The Afrobarometer survey suggests something different. It suggests that a significant number of people believe that “most” or “all” judges and magistrates are corrupt. If you look at perceptions of the independence of the judiciary disaggregated into perceptions of judges and magistrates, we see that they are seen as virtually identical in terms of how they are seen.
What has caused this decline in confidence? One factor in the perception of a lack of independence in the judiciary may be the failure of the justice system to deal quickly with the legal issues surrounding President Zuma, including the failure to prosecute him in relation to the arms deal corruption allegations. Between 2012 and 2015, public perception of how often the president complies with the courts and the laws of the country dropped significantly. In 2012, two-thirds of South Africans said that the president never or rarely ignored the courts.

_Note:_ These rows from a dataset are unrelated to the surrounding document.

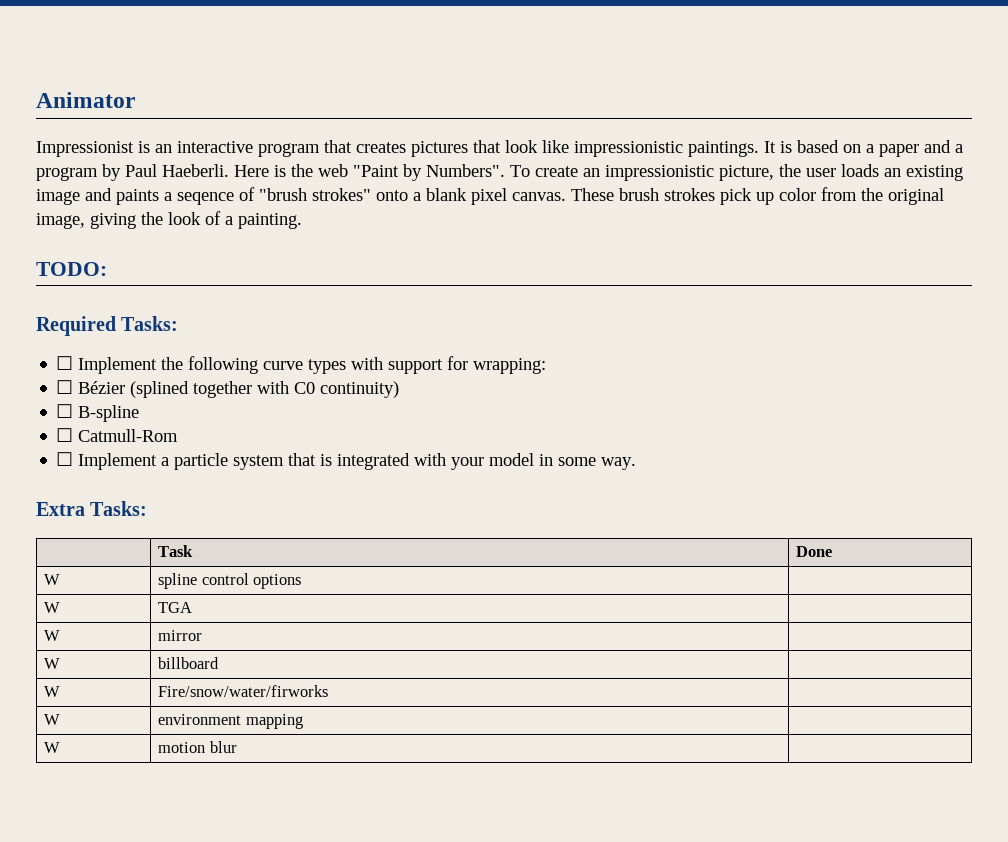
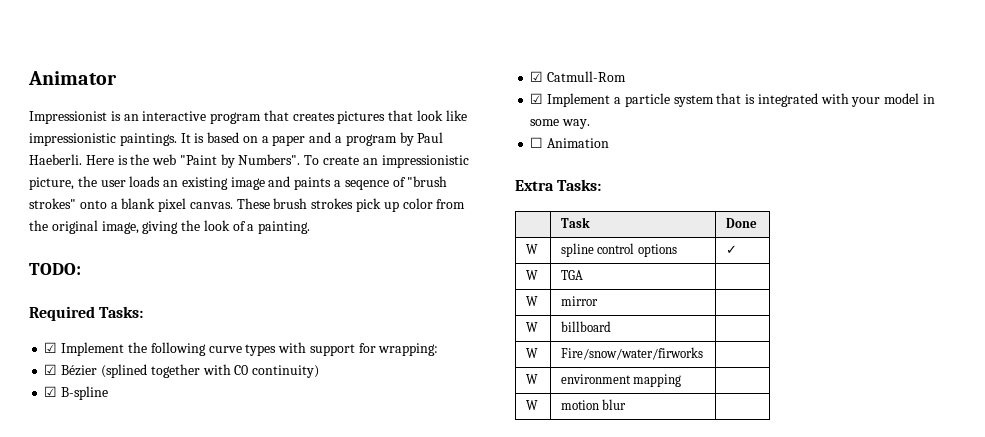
[56,356,74,370] ☐ -> [44,342,58,353] ☑
[56,380,74,394] ☐ -> [44,364,58,375] ☑
[56,404,74,418] ☐ -> [44,386,58,397] ☑
[56,428,74,442] ☐ -> [530,71,544,82] ☑
[56,452,74,466] ☐ -> [530,93,544,104] ☑
(637, 463) none -> [530,137,610,148] // ☐ Animation
(302, 581) none -> [726,245,738,254] ✓

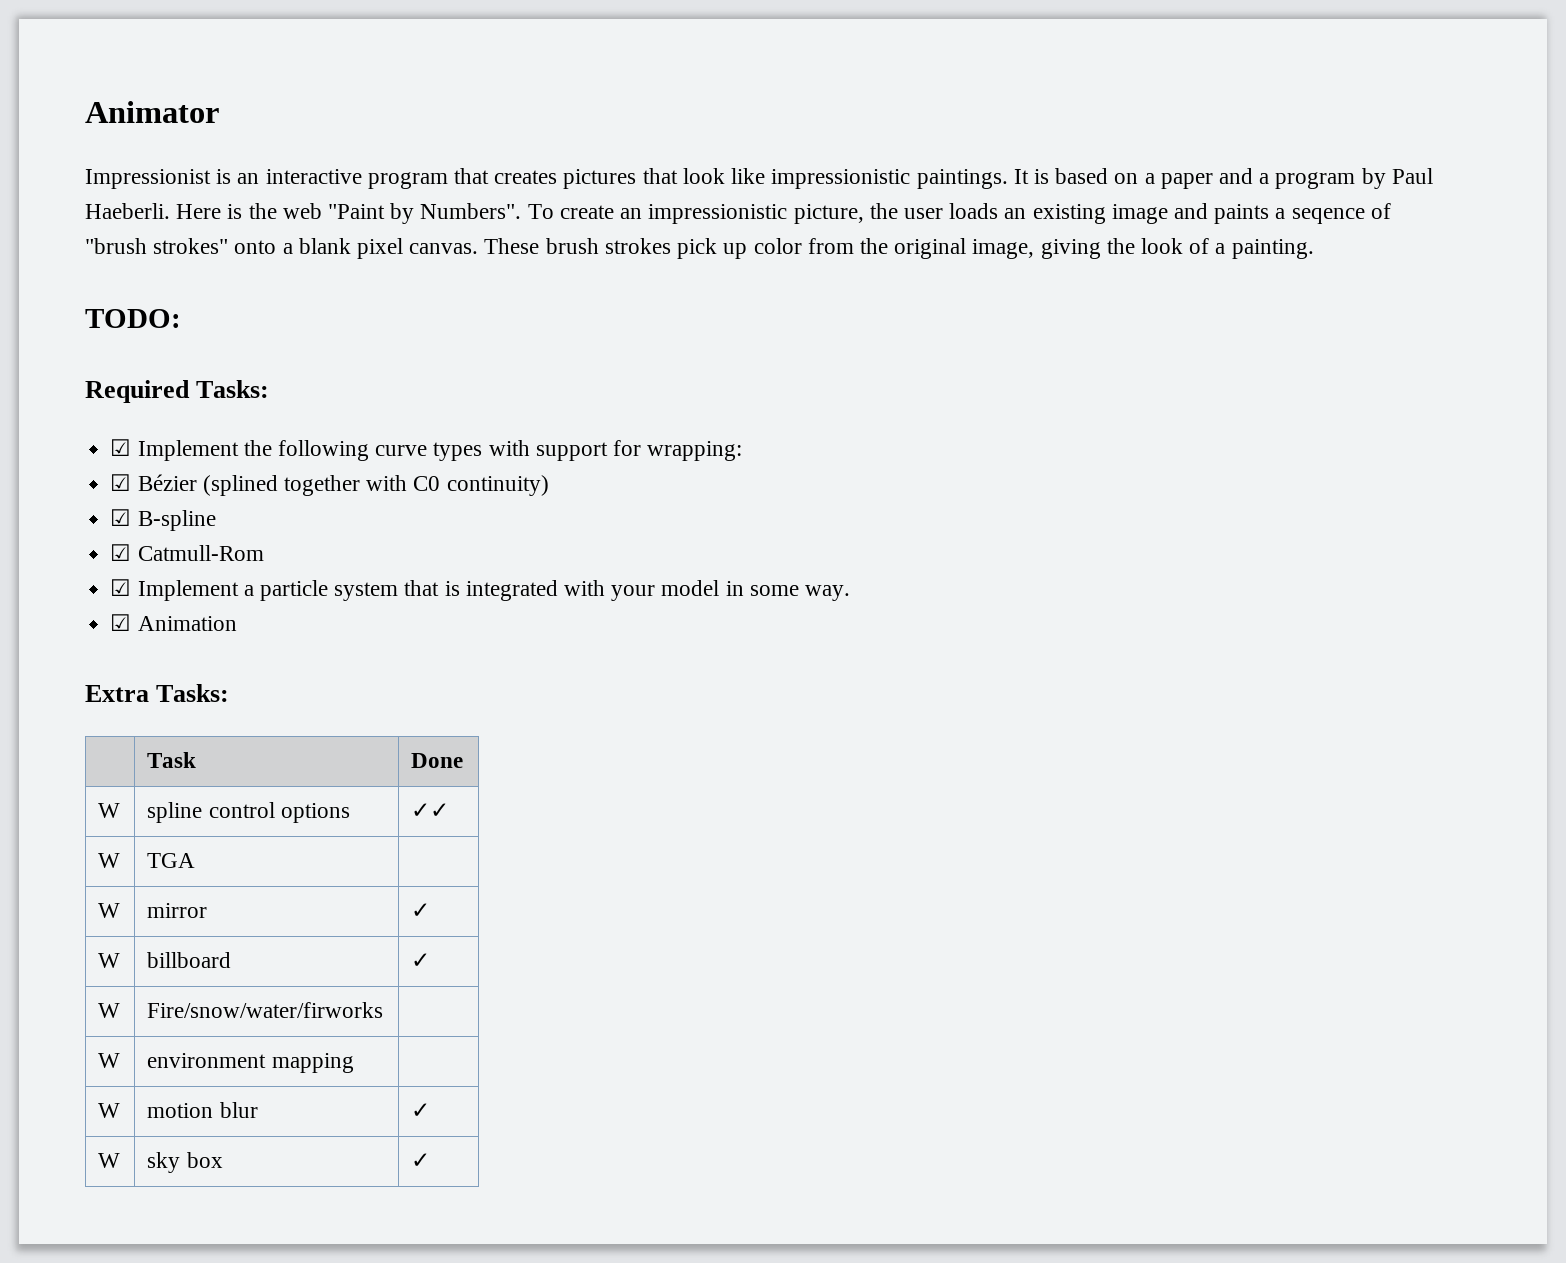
[530,137,544,148] ☐ -> [110,614,132,631] ☑
[726,245,738,254] ✓ -> [411,803,450,818] ✓✓
(599, 301) none -> [411,903,431,918] ✓
(612, 326) none -> [411,953,431,968] ✓
(627, 404) none -> [411,1103,431,1118] [98,1153,121,1168] [147,1152,223,1173] [411,1153,431,1168] ✓ // W | sky box | ✓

Three years later, this number had dropped to less than 40%. Lawyers familiar with those cases against the President may argue that the system of finding the President accountable for his various actions is grinding on steadily if not quickly. However, the failure of the system to quickly finalise the ongoing legal battles may have dented our collective confidence in the judiciary. Confidence in all branches of government has declined since 2006, but the courts have fared better then the other two branches of government.
However we need to take any decline seriously. As the full bench of the North Gauteng High Court said in its judgment on the Al Bashir case;
“A democratic State based on the rule of law cannot exist or function, if the government ignores its constitutional obligations and fails to abide by court orders. A court is the guardian of justice, the corner-stone of a democratic system based on the rule of law. If the State, an organ of State or State official does not abide by court orders, the democratic edifice will crumble stone-by-stone until it collapses and chaos ensues.”